### DATASET
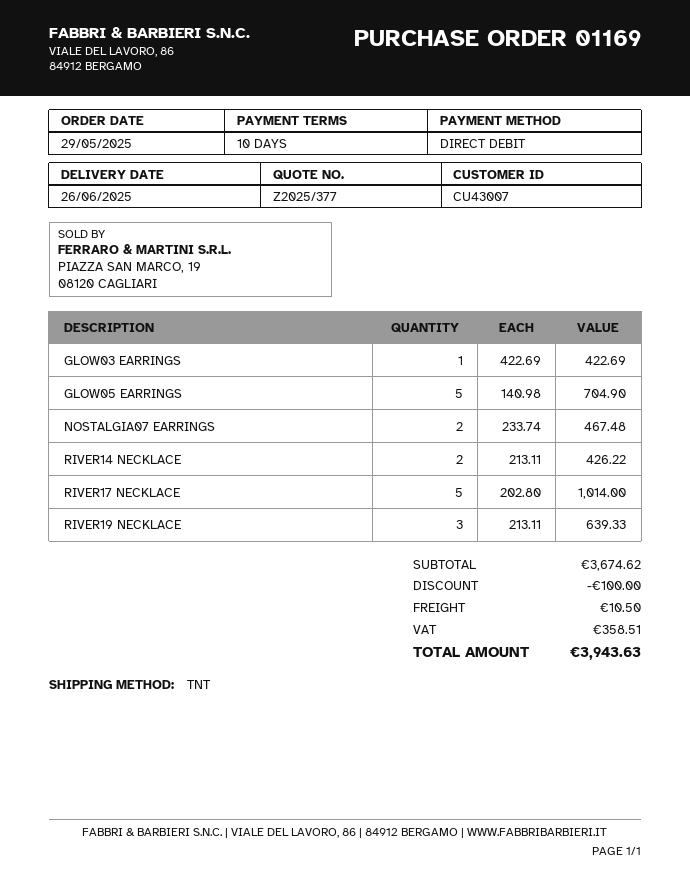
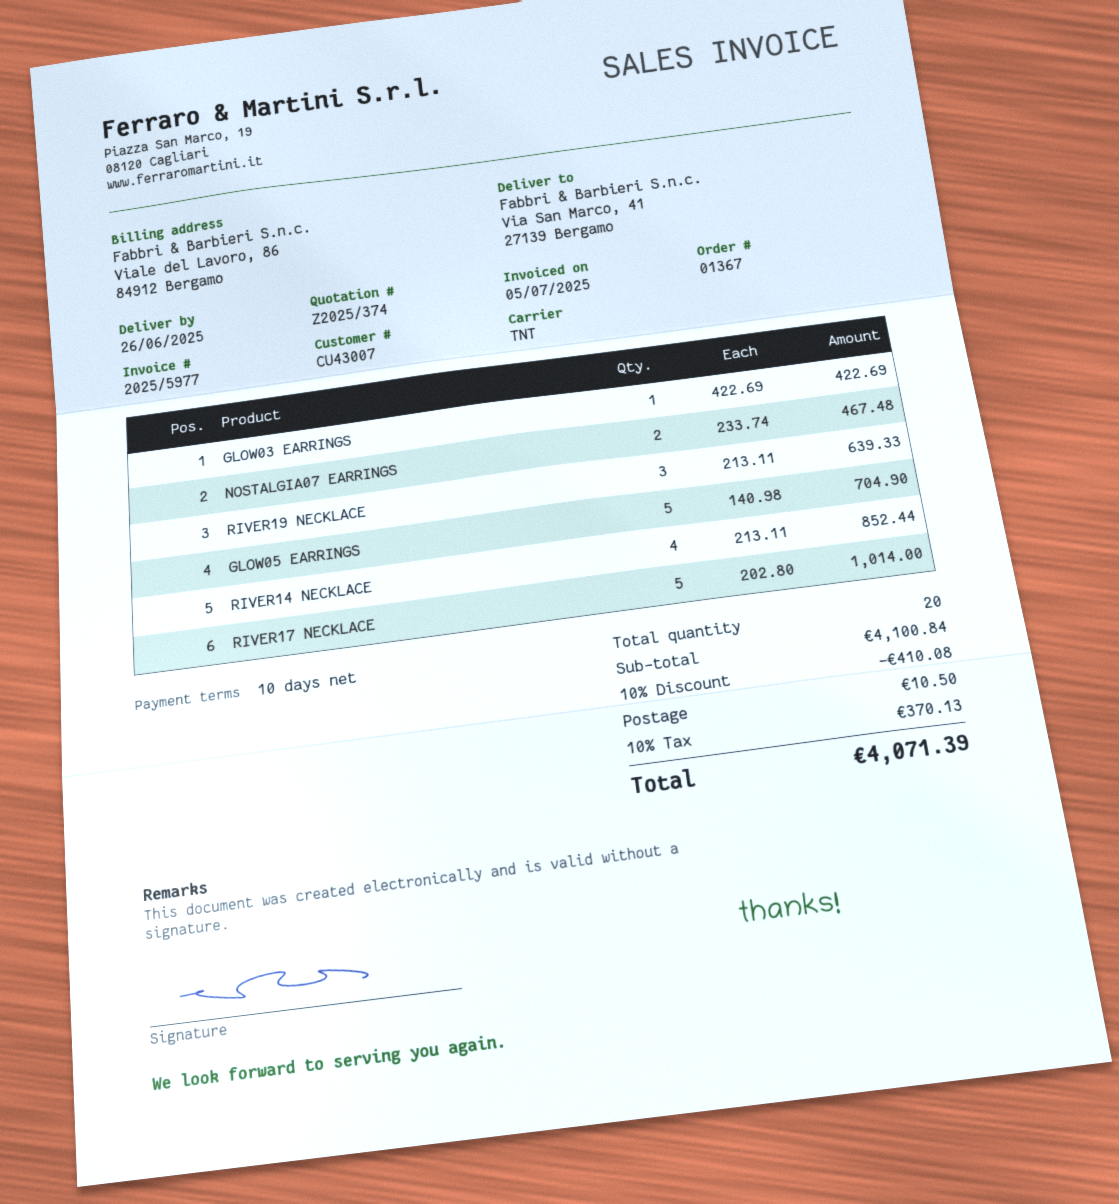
quote number: Z2025/377 -> Z2025/374
order number: 01169 -> 01367
RIVER14 NECKLACE: 2 x 213.11 = 426.22 -> 4 x 213.11 = 852.44
subtotal: 3674.62 -> 4100.84
discount: 100.00 -> 410.08
tax: 358.51 -> 370.13
total: 3943.63 -> 4071.39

### PROMPT
Reading through the records above, report each line in which the string "number" is found.

### SOLVED PROBLEM
quote number: Z2025/377 -> Z2025/374
order number: 01169 -> 01367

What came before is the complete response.